For the listing below, output exactly the lines from the line with "[218,365,549,382] C:\oit\java-bash-2.XX.Y-64.exe ->" up to and including the line with "[161,515,249,532] javadevYY ->", and no other lines.
** Opening DATA EXTRACTS block **
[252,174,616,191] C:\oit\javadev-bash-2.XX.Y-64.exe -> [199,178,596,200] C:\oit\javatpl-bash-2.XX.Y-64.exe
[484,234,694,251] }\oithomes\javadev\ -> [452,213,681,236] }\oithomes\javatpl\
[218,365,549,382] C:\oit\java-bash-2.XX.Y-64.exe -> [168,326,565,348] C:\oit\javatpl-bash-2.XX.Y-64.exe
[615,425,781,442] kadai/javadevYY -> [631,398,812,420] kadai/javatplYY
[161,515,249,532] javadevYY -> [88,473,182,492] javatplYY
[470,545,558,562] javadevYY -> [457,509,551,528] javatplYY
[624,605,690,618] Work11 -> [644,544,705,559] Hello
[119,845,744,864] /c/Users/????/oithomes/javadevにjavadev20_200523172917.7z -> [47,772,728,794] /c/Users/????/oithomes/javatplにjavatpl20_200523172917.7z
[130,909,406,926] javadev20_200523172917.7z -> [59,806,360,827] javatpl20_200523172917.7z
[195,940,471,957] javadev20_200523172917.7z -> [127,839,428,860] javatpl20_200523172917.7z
** Closing DATA EXTRACTS block **
** Opening DATA EXTRACTS block **
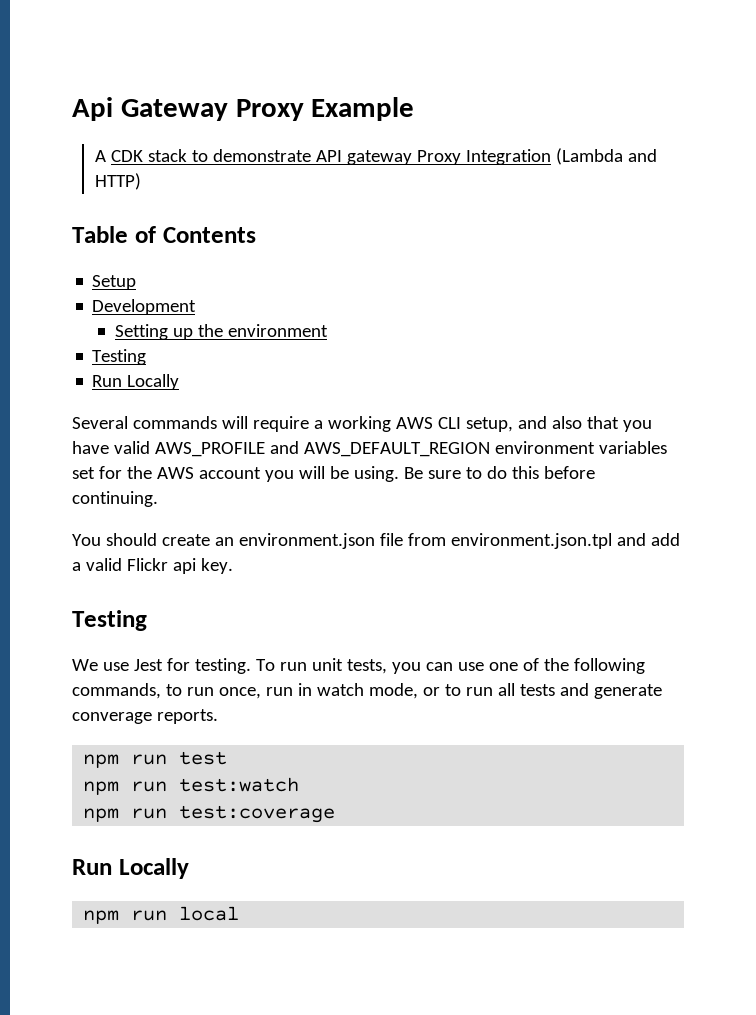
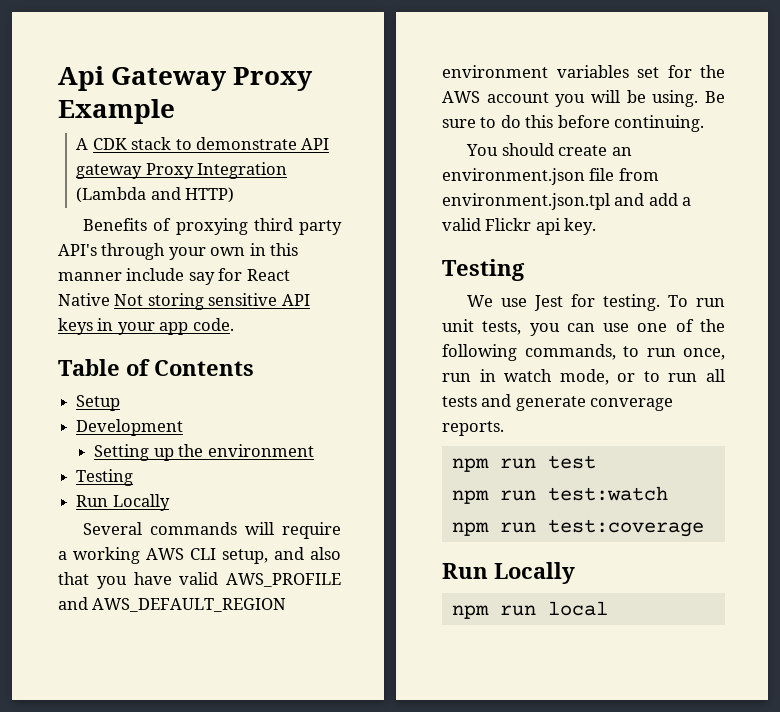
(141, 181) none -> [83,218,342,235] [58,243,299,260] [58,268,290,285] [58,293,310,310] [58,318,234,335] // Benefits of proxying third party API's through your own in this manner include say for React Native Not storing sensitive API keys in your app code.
** Closing DATA EXTRACTS block **
RESPONSE TO THIS TASK
[218,365,549,382] C:\oit\java-bash-2.XX.Y-64.exe -> [168,326,565,348] C:\oit\javatpl-bash-2.XX.Y-64.exe
[615,425,781,442] kadai/javadevYY -> [631,398,812,420] kadai/javatplYY
[161,515,249,532] javadevYY -> [88,473,182,492] javatplYY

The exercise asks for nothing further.